При таком раскладе будущее, конечно, остается за Лопахиным, «тонкой натурой с длинными пальцами», в ком, однако, может проснуться купеческая дьявольская сила». Все так. Как написал Марк Анатольевич в программке, так и поставил. Но правда жизни со всей ее непредсказуемостью и гипнотической силой - это правда Раневской, какой ее играет Александра Захарова. Она, разумеется, порочна, но эта удивительная порочность проистекает от детского неумения отказать себе в любви и искренности, в праве быть смешной, нелепой брошенной любовницей и тут же - величественно скорбной плакальщицей на похоронах вишневого сада. Целовать несчастного Лопахина и тут же забывать о его существовании. Или вдруг ни с того ни с сего потребовать себе старый добрый еврейский оркестр и закружиться в танце. В этой Раневской напрочь нет пошлости, потому что она оригинальна в каждом движении, в каждой интонации. Лопахин ее, конечно, никогда не поймет, но и никогда не перестанет любить, что позволит ему, возможно, не утратить свежего взгляда на мир, а то и вовсе стать художником.
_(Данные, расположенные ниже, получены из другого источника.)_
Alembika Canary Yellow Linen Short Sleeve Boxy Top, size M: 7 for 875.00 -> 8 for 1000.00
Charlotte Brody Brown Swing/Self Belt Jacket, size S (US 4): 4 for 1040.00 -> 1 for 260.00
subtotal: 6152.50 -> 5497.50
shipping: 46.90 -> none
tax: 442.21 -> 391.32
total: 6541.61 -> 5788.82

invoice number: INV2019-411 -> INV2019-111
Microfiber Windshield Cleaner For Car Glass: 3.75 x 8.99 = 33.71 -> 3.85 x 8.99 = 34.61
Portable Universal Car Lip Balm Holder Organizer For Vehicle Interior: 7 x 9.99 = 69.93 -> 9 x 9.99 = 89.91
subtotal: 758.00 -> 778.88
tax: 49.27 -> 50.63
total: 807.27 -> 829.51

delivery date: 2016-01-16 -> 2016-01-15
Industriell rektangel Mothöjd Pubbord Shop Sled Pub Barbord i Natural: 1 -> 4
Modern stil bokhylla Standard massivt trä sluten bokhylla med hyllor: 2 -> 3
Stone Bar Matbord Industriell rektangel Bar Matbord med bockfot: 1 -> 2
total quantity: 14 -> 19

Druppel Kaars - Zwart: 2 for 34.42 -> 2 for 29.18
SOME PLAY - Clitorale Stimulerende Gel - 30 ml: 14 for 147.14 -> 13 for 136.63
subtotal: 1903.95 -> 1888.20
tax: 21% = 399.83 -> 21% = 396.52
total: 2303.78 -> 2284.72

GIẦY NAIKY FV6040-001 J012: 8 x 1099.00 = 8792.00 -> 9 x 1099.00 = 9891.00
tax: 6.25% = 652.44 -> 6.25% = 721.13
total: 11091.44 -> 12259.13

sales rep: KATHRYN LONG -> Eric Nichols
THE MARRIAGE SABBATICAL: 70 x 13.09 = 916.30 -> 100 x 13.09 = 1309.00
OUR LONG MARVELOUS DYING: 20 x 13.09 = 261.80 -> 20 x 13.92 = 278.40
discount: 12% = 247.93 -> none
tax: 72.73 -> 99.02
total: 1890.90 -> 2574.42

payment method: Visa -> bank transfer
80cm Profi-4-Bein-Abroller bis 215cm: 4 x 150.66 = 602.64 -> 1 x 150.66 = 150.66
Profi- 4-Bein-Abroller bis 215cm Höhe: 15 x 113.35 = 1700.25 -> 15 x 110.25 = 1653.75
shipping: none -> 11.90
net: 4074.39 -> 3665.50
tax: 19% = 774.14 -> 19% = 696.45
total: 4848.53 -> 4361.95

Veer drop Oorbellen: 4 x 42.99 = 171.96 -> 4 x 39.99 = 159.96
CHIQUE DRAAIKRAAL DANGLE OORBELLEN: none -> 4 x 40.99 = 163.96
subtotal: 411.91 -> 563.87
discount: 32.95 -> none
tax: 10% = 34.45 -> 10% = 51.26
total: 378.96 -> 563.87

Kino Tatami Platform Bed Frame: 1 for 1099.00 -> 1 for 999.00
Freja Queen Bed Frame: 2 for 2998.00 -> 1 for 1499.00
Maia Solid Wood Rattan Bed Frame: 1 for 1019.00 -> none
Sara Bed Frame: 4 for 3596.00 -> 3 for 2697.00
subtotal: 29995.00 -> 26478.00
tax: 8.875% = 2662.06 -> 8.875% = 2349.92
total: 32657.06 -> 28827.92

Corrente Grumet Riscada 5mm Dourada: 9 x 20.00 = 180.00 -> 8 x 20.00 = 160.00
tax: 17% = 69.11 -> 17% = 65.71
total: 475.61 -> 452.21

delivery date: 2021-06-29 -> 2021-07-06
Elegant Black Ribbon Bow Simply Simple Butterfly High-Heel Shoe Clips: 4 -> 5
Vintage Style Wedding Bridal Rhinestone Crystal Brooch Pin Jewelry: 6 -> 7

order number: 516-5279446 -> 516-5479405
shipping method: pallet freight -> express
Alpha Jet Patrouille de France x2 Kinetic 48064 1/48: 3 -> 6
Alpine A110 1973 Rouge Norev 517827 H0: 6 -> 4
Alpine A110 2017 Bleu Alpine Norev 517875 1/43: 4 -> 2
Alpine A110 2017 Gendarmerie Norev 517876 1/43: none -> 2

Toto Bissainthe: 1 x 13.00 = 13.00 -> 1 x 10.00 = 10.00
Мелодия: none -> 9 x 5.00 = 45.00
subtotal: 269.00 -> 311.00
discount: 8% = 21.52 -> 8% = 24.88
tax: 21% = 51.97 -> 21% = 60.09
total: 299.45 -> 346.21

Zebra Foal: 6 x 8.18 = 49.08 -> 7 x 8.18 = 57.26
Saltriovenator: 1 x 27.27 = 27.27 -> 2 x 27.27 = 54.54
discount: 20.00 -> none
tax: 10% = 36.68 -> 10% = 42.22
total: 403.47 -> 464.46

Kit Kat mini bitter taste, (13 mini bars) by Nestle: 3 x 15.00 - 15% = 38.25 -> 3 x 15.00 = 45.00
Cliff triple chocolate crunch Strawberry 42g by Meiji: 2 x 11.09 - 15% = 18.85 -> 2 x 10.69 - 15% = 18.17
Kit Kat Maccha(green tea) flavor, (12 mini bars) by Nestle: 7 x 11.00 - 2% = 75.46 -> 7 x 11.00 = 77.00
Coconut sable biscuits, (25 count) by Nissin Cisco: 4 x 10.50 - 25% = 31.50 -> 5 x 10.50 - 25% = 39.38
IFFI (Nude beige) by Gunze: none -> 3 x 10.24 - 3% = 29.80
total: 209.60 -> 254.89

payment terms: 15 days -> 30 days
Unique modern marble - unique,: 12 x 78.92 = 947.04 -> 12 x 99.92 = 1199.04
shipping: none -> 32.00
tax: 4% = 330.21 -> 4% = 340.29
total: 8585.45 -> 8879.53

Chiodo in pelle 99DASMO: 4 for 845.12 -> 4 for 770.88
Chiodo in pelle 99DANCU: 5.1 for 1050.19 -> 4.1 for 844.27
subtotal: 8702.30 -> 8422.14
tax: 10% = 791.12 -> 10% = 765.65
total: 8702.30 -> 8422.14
Единственное, за что можно слегка попенять режиссеру, так это за грубых персонажей второго плана, за исключением разве что Вари в исполнении Олеси Железняк - одновременно аскетичном и страстном. Слуги, включая и Шарлотту Ивановну с ее пиротехническими фокусами, превратились фактически в кордебалет. Видимо, обслуживающий персонал, в представлении режиссера, сбился в класс, утратив индивидуальные черты.

Зато исключительно удачно решен образ Прохожего. Загадочный персонаж, который появляется в пьесе на пару минут - проходит через двор, просит денег, получает от Раневской золотой и исчезает, - у Захарова появляется самураем в потертых одеждах. С одной стороны - остроумная пародия на вечное попрошайничество восточных людей в России, с другой - вариация знаменитой чеховской темы: «Неси свой крест и веруй». В любом месте. В любом возрасте. Пока остаются силы и ясность ума.